でもだからといって、アルファードを殺して無かったことにしようって話には頷けない。仮にも王族なわけだし。万が一俺らが殺したのがバレたら、それこそ王さまが怒って報復を考えないとも限らないじゃないか。もしくはそれを口実として、だ。
「爺さんのいうことはもっともだけどさぁ」
「なんじゃカイエ!」
「さっき親父も言ってたじゃんか。イエヌスの奴らがわざわざ兵隊つれて押しかけてきたって、何か得をするとも思えないんだよ」
だってここ谷底だよ?
伝説の名剣が眠ってるわけでも、珍しい宝石が採れるわけでもない。
強いていうなら、谷で作られた工芸品なんかは重宝がられてて、結構な高値がついてるそうだけど、魔物に襲われる危険を冒してまで奪いにくるようなもんでもないだろう。

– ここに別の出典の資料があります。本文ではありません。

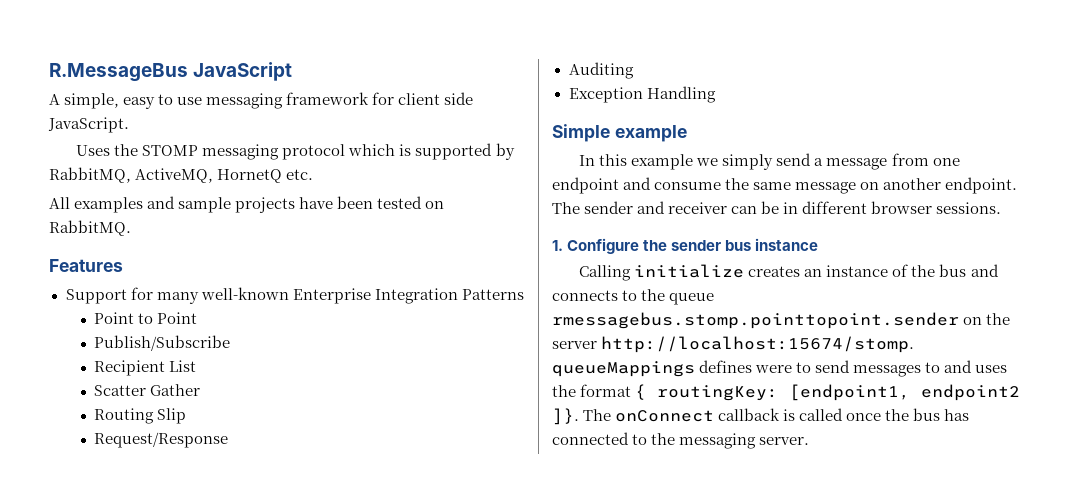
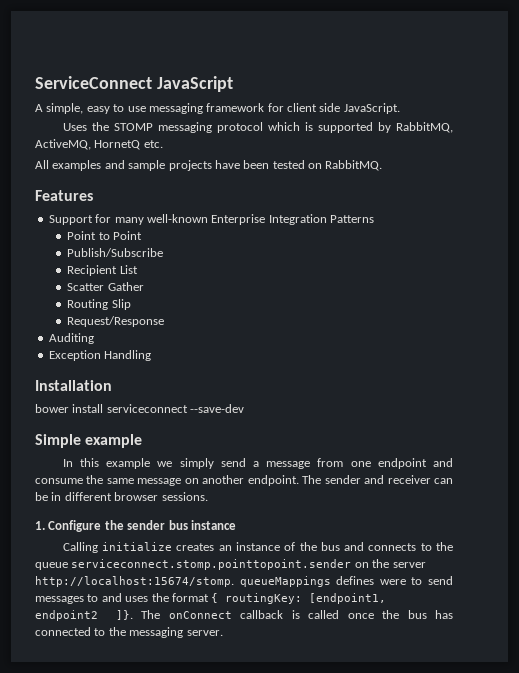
[49,63,188,82] R.MessageBus -> [35,76,152,89] ServiceConnect
(716, 94) none -> [35,380,112,391] [35,404,245,413] // Installation // bower install serviceconnect --save-dev
[552,312,959,329] rmessagebus.stomp.pointtopoint.sender -> [71,559,352,570] serviceconnect.stomp.pointtopoint.sender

ヒューラント族が国民の大半を占めるという西側の国でなら、アエローフ族である俺たちを「商品」と考えるやつらが出てくるかもしれないが……。東側の大森林以上に、険しい西の山脈を越えてくるのは困難だ。自分の安全さえ確保できない状況で、人を攫って連れかえるなんて芸当ができるわけがない。
「報告するにしたって、辺鄙な村でした、としか言いようがないんじゃないの?」
「だったらなぜ、こやつは谷へ来たんじゃ! そもそも、なんぞ目的があったからこそリンドラの森へ向かおうとしたのじゃろうがっ」
「まぁ、そうなんだけど」
マジな話、谷にくる理由って何かあるっけ?
なんも無くて退屈だな~~と思ったから、さっき俺、空を見てたんだけど??
爺さんらに睨まれながらも、俺は本気で首を傾げてウィリオと顔を見合わせる。
ぽふと肩に頭が当たって、横を向くと、上目づかいに見あげるモニカも(お爺ちゃんたち頑固よねぇ~)という感じの微苦笑を浮かべていた。
腕の前に垂れ下がった蜂蜜色の巻き髪を、なんとなく指に絡めながら、さてどうしたものかと思案に暮れていると。
「私が、ここへ来たのは、風の聖具をさがせ……という、王命を受けたからだ」
思わぬ話題の登場に、ざわっと、居合わせた全員が身じろいだ。